Initiated by senior BJP leader Narsinh Padhiyar, and supported by the Congress, the informal group will be assisted in its task by the district administration including the Collectorate and District Development Officer along with the Forest Department. The SBS will conduct surveys, procure funds and undertake the job of ensuring wells are well covered or parapets constructed around them.

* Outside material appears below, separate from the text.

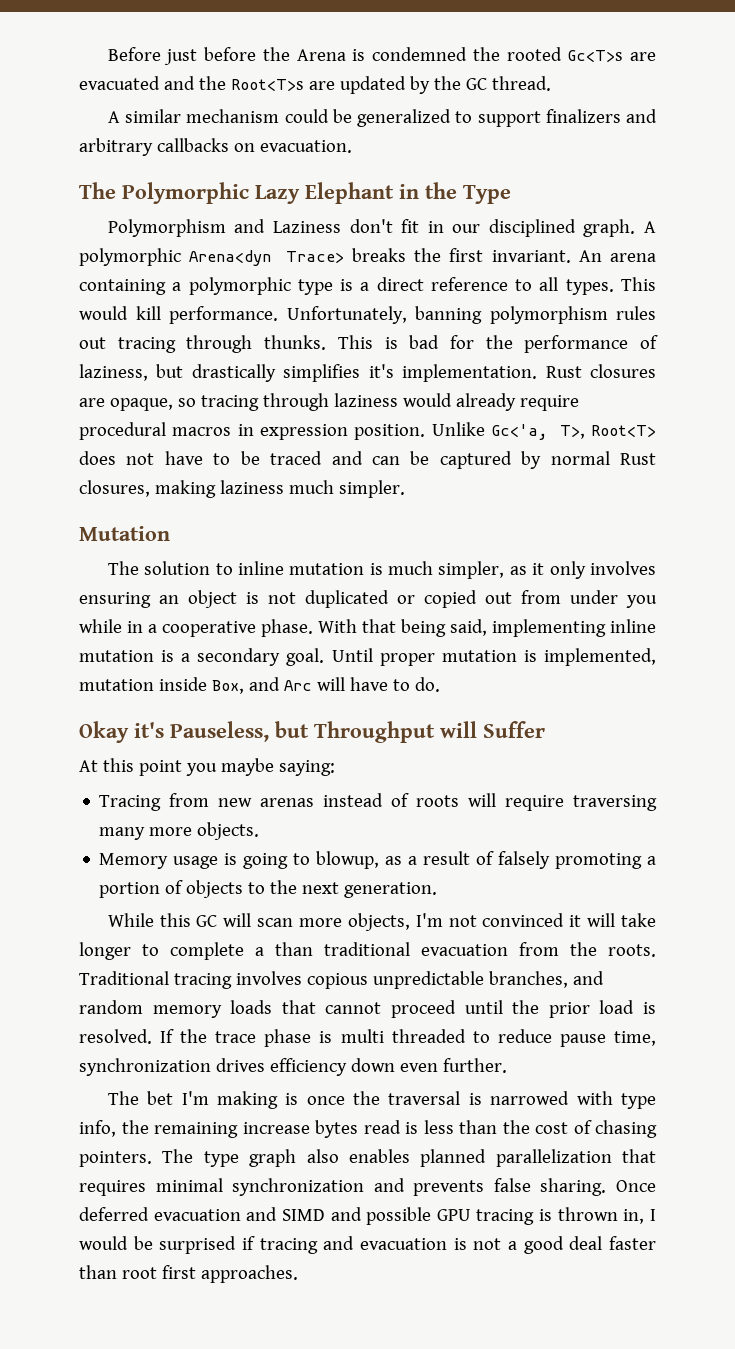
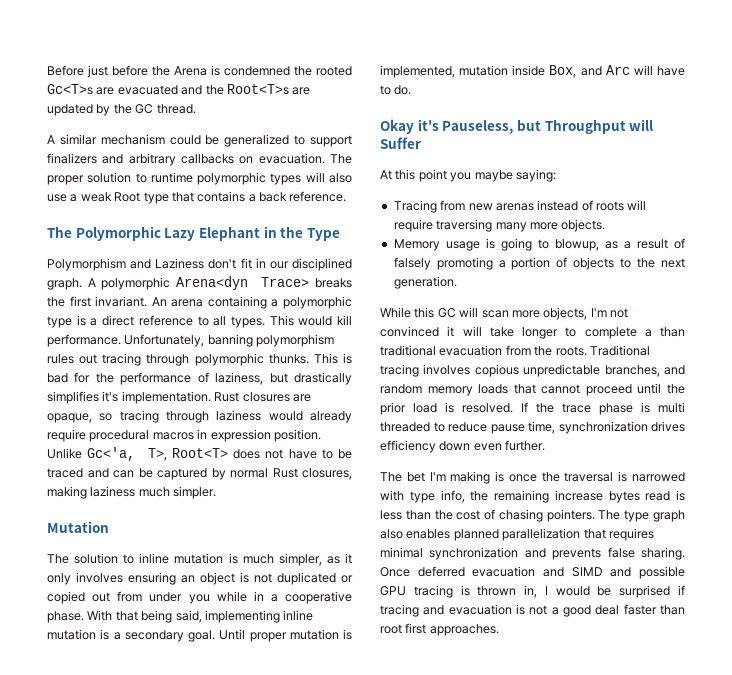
(352, 146) none -> [330,154,353,164] [47,172,352,185] [47,191,347,204] The proper solution to runtime polymorphic types will also use a weak Root type that contains a back reference.
(253, 344) none -> [194,353,264,366] polymorphic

In an inaugural meeting on March 24, a steering committee was formed and assigned the task of building parapets around blind wells located inside and along the periphery of Gir Sanctuary. The meeting was chaired by Padhiyar. The committee, to which six MLAs from Junagadh and Amreli and two MPs from Junagadh have extended support, will be approaching the State and Central governments to raise funds for the same. The committee members will also approach individuals and groups, both within the country and overseas, for donations.
According to a survey conducted by the Forest Department in 2004, there are as many as 1,000 wells within the sanctuary and around 8,000 along its periphery. The number is likely to have gone up in the last three years. Most wells, some of which are as deep as 100 feet, do not have parapets and there have been a number of instances in the past where lions or their cubs have fallen into the well and drowned. In February, two cubs drowned after they were chased into the well. Last week, two more cubs fell into a well located in the area adjacent to the sanctuary in Amreli district. With Gir being the lone abode of the Asiatic lion in the country, the incidences have been a major cause for worry.

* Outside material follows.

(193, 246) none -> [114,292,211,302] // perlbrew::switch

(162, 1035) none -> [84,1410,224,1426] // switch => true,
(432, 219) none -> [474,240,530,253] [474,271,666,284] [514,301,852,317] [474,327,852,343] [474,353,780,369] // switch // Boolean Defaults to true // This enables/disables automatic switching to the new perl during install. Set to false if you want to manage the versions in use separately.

The Forest Department had constructed parapets at 700 wells dug and used by maldharis settled inside sanctuary area. However, a number of other wells were left uncovered and parapets not constructed due to 'jurisdiction issues' between the forest and the revenue departments.
"The issue has been hanging fire since years even as wells have been claiming lives of more and more lions," said Padhiyar, adding, "We have spoken to six MLAs and two MPs, who represent three districts of Junagadh, Amreli and Bhavnagar, to provide us grants."
"Around Rs 10 crore is required to cover approximately 8,000 wells on the periphery of Gir (within a 6-km range)," said Junagadh District Collector Ashwini Kumar, adding, "As these wells belong to individuals, grants from MP and MLA funds meant for social welfare cannot be directly utilised. In this regard, the committee has decided to approach the State and the Central governments to provide 25 per cent of the grants for wildlife conservation."